Material for this task ->
☆ ☆ ☆ ☆

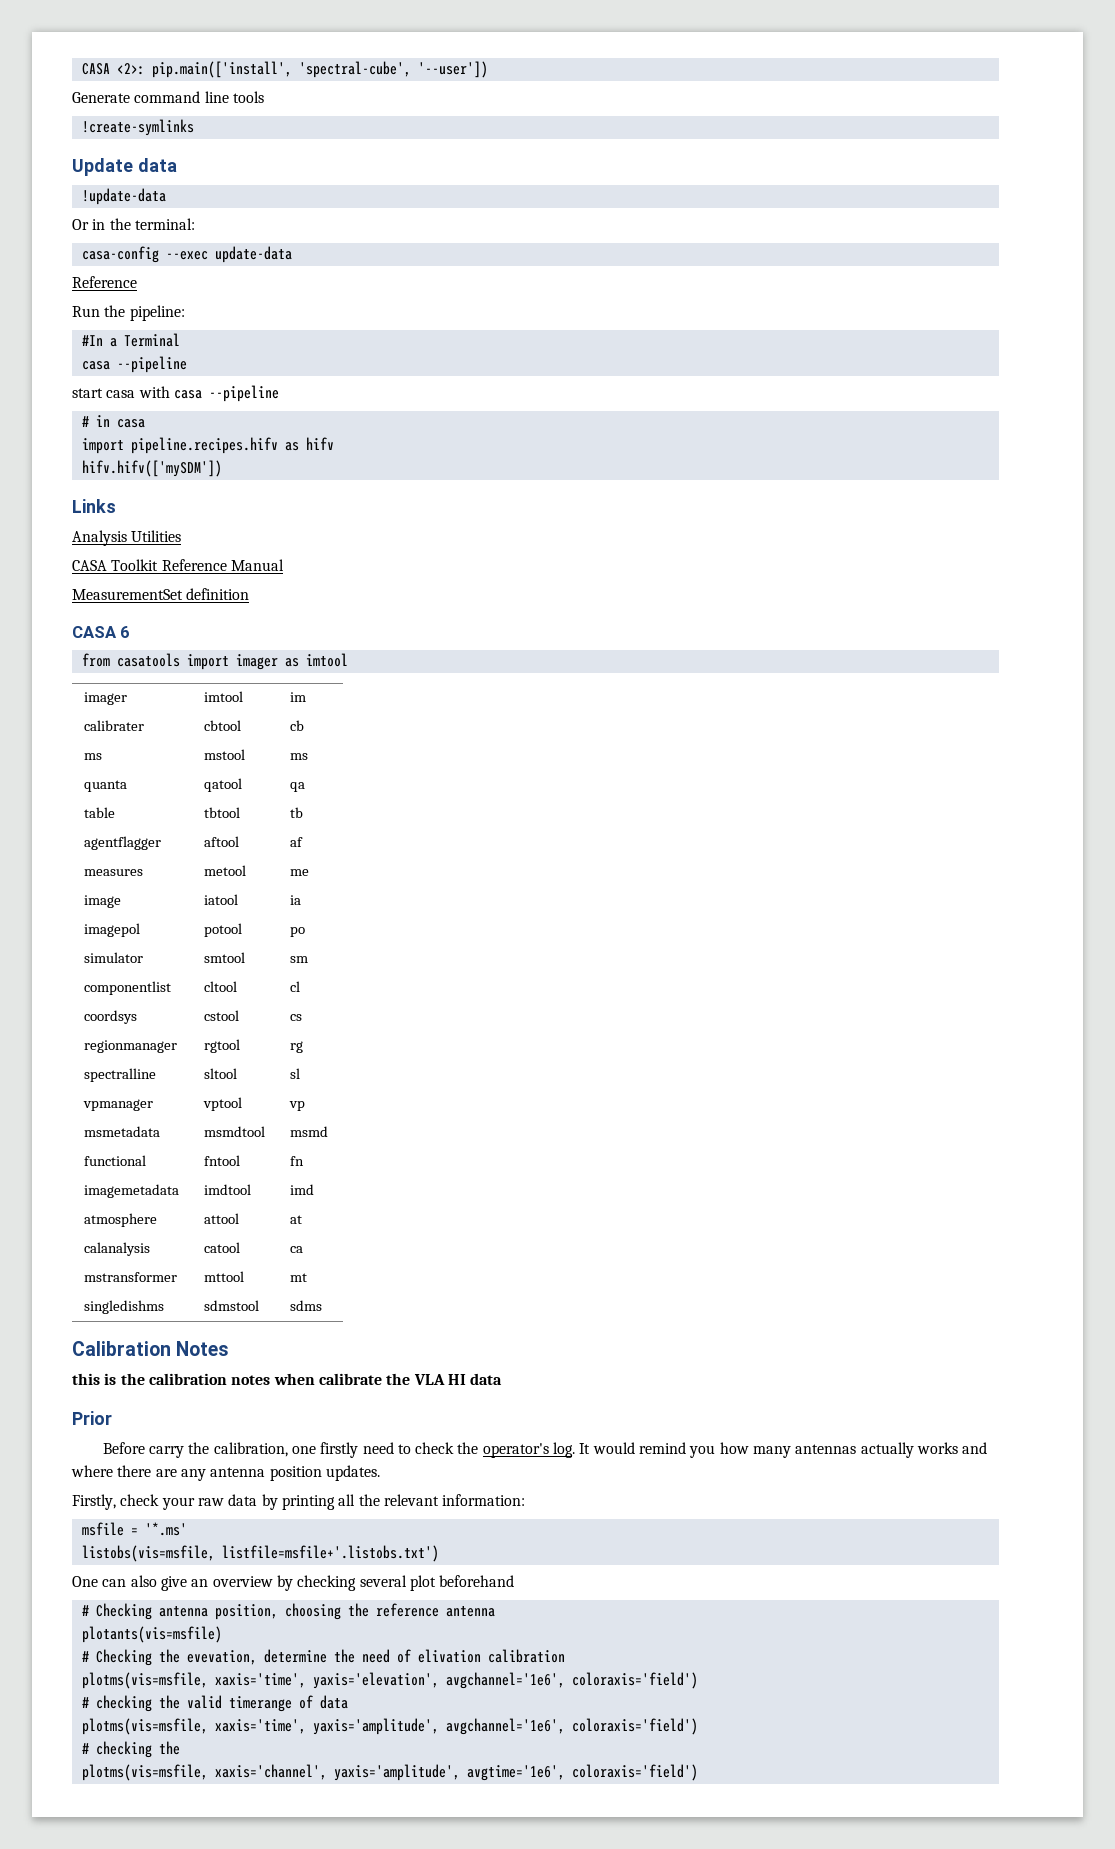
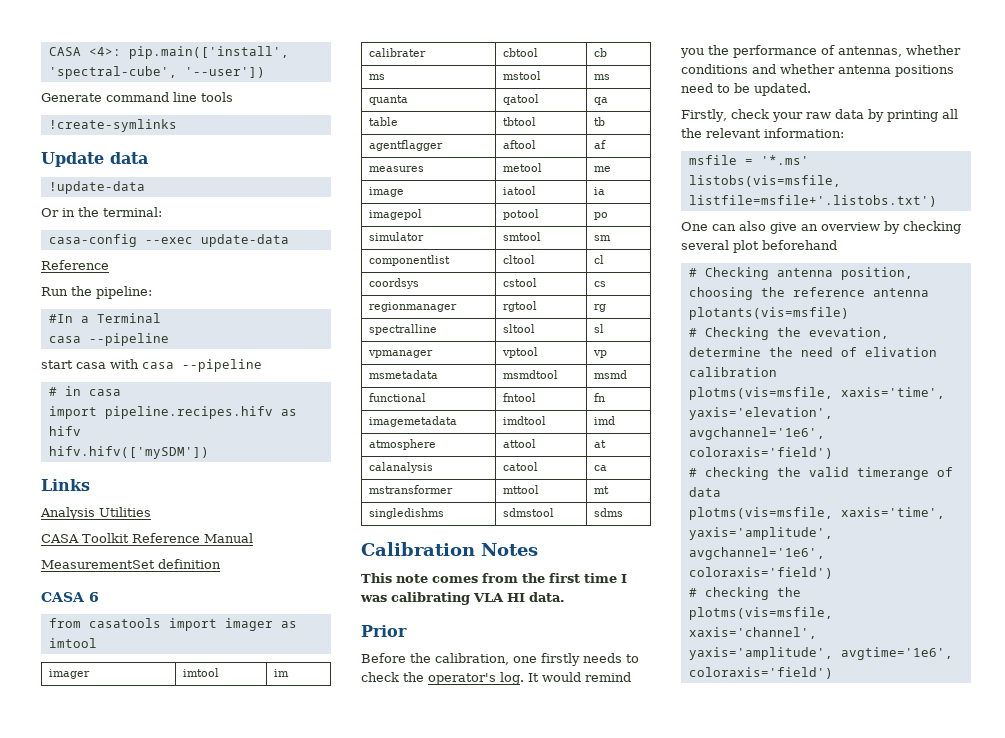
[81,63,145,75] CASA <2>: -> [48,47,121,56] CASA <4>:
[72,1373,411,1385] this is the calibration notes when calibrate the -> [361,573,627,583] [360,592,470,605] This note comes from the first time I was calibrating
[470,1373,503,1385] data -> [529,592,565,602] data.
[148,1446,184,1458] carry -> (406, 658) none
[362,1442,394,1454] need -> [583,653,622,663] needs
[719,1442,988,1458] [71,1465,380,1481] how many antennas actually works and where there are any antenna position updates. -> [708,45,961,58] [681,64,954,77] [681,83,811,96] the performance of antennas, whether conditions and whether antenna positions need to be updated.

☆ ☆ ☆ ☆

Assignment -> An exact retyping of the entries, without images, is the required answer.

Completed exercise ->
[81,63,145,75] CASA <2>: -> [48,47,121,56] CASA <4>:
[72,1373,411,1385] this is the calibration notes when calibrate the -> [361,573,627,583] [360,592,470,605] This note comes from the first time I was calibrating
[470,1373,503,1385] data -> [529,592,565,602] data.
[148,1446,184,1458] carry -> (406, 658) none
[362,1442,394,1454] need -> [583,653,622,663] needs
[719,1442,988,1458] [71,1465,380,1481] how many antennas actually works and where there are any antenna position updates. -> [708,45,961,58] [681,64,954,77] [681,83,811,96] the performance of antennas, whether conditions and whether antenna positions need to be updated.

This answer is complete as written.